As the reaction of nitrite with 1 features several intense colour changes, we sought to analyse the reaction by UV-visible (UV-Vis) spectroscopy. Under an inert atmosphere, a solution of [TBA]NO₂ was added to 1 and a new absorbance at 475 nm immediately grew in followed by disappearance of this new absorbance and appearance of a broad absorbance at 750 nm over several hours (Fig. 3).
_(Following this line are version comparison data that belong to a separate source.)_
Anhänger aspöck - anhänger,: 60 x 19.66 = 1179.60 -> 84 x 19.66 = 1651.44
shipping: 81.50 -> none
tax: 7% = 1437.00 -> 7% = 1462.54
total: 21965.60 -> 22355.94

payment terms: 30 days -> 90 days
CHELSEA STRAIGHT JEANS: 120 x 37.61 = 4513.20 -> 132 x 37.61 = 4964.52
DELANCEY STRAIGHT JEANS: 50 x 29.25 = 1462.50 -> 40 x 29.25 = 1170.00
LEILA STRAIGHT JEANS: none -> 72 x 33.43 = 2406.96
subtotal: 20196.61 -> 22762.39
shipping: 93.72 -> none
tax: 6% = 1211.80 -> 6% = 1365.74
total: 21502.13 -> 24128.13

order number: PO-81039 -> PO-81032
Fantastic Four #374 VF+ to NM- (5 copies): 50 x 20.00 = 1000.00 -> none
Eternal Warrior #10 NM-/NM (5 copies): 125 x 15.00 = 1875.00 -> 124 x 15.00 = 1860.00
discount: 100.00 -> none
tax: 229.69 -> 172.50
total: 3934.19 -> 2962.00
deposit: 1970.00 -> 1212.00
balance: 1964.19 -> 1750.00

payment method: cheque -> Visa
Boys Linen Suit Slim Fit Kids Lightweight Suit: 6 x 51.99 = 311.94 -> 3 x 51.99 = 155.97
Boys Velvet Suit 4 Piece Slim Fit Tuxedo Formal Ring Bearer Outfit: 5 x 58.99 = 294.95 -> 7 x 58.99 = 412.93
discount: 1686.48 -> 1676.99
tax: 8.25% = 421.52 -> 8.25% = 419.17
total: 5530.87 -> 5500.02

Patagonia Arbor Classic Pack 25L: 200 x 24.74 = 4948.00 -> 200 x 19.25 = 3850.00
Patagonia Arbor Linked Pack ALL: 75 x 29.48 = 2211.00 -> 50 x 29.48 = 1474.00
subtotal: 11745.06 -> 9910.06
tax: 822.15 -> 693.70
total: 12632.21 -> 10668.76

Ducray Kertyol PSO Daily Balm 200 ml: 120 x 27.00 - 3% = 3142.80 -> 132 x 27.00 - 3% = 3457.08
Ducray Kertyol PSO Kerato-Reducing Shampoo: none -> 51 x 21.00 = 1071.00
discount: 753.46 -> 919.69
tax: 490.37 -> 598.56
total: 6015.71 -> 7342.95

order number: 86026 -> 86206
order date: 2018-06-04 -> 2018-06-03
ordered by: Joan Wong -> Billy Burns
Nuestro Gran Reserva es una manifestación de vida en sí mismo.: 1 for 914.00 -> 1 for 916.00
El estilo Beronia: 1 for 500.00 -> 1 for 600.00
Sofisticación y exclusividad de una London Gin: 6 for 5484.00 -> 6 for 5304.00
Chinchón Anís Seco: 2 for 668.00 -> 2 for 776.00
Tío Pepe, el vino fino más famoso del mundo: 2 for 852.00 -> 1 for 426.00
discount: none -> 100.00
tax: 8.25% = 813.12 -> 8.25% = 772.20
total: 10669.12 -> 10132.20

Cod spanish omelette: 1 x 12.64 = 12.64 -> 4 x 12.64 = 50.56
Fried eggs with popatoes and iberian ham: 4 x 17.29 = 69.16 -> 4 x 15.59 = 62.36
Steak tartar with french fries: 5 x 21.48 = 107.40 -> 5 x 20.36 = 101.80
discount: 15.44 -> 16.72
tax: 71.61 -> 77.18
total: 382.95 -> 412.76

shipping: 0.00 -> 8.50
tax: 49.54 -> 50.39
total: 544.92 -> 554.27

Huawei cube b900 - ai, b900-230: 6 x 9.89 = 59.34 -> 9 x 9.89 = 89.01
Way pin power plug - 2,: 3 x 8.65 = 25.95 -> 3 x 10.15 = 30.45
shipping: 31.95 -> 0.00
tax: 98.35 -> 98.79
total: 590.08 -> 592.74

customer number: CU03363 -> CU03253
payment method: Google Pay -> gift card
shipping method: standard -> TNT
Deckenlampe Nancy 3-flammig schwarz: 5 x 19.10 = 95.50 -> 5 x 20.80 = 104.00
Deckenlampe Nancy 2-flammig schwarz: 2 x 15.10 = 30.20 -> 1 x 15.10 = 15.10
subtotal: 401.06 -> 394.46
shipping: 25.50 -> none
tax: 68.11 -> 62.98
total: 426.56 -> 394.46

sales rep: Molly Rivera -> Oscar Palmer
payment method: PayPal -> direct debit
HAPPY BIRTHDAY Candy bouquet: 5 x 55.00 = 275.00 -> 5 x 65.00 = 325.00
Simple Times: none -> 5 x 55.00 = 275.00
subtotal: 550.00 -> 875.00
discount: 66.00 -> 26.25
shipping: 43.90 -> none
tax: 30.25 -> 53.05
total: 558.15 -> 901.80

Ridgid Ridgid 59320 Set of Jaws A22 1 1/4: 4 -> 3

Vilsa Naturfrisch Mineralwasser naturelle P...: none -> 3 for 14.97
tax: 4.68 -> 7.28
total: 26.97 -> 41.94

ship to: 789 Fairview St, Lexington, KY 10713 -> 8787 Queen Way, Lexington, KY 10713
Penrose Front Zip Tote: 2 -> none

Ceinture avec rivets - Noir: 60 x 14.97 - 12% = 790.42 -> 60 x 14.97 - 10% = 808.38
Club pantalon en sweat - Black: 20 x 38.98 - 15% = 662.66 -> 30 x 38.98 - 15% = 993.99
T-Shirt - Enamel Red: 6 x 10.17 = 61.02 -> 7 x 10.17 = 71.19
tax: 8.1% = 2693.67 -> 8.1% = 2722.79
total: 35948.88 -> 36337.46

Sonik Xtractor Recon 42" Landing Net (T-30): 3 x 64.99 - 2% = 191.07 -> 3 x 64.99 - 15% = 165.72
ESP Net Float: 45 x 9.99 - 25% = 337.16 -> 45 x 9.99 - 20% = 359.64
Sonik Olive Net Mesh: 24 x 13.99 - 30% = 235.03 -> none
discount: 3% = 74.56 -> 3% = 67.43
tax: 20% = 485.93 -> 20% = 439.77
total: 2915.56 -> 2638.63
The identity of the various products observed by UV-Vis spectroscopy was initially unclear, and we sought further characterization via other spectroscopic techniques and independent syntheses.

Fig. 3 UV-visible spectrum of nitrite reduction (1.0 mM in DMA). 1 (red line) reacts to form a mixture of 3 and 4 (orange line) immediately upon addition of nitrite. 3 and 4 decompose to 2 (purple line) over several hours. Yellow, green, and blue lines show disappearance of 3 and 4 before final formation of 2.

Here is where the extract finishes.